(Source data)
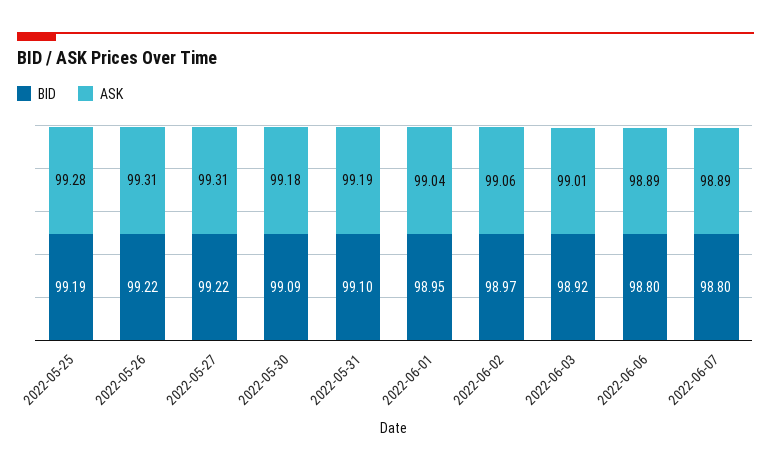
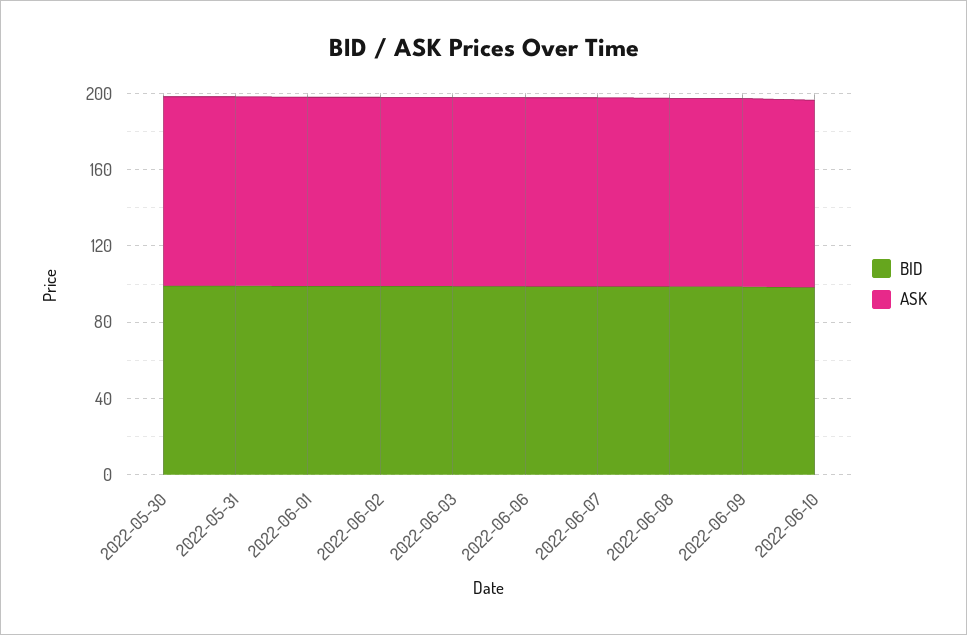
BID, 2022-05-25: 99.19 -> none
ASK, 2022-05-25: 99.28 -> none
BID, 2022-05-26: 99.22 -> none
ASK, 2022-05-26: 99.31 -> none
BID, 2022-05-27: 99.22 -> none
ASK, 2022-05-27: 99.31 -> none
BID, 2022-06-08: none -> 100
ASK, 2022-06-08: none -> 100
BID, 2022-06-09: none -> 100
ASK, 2022-06-09: none -> 100
BID, 2022-06-10: none -> 100
ASK, 2022-06-10: none -> 100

• PROBLEM DETAILS: The copy must match each record exactly, apart from the images, which stay out.

• RESULT:
BID, 2022-05-25: 99.19 -> none
ASK, 2022-05-25: 99.28 -> none
BID, 2022-05-26: 99.22 -> none
ASK, 2022-05-26: 99.31 -> none
BID, 2022-05-27: 99.22 -> none
ASK, 2022-05-27: 99.31 -> none
BID, 2022-06-08: none -> 100
ASK, 2022-06-08: none -> 100
BID, 2022-06-09: none -> 100
ASK, 2022-06-09: none -> 100
BID, 2022-06-10: none -> 100
ASK, 2022-06-10: none -> 100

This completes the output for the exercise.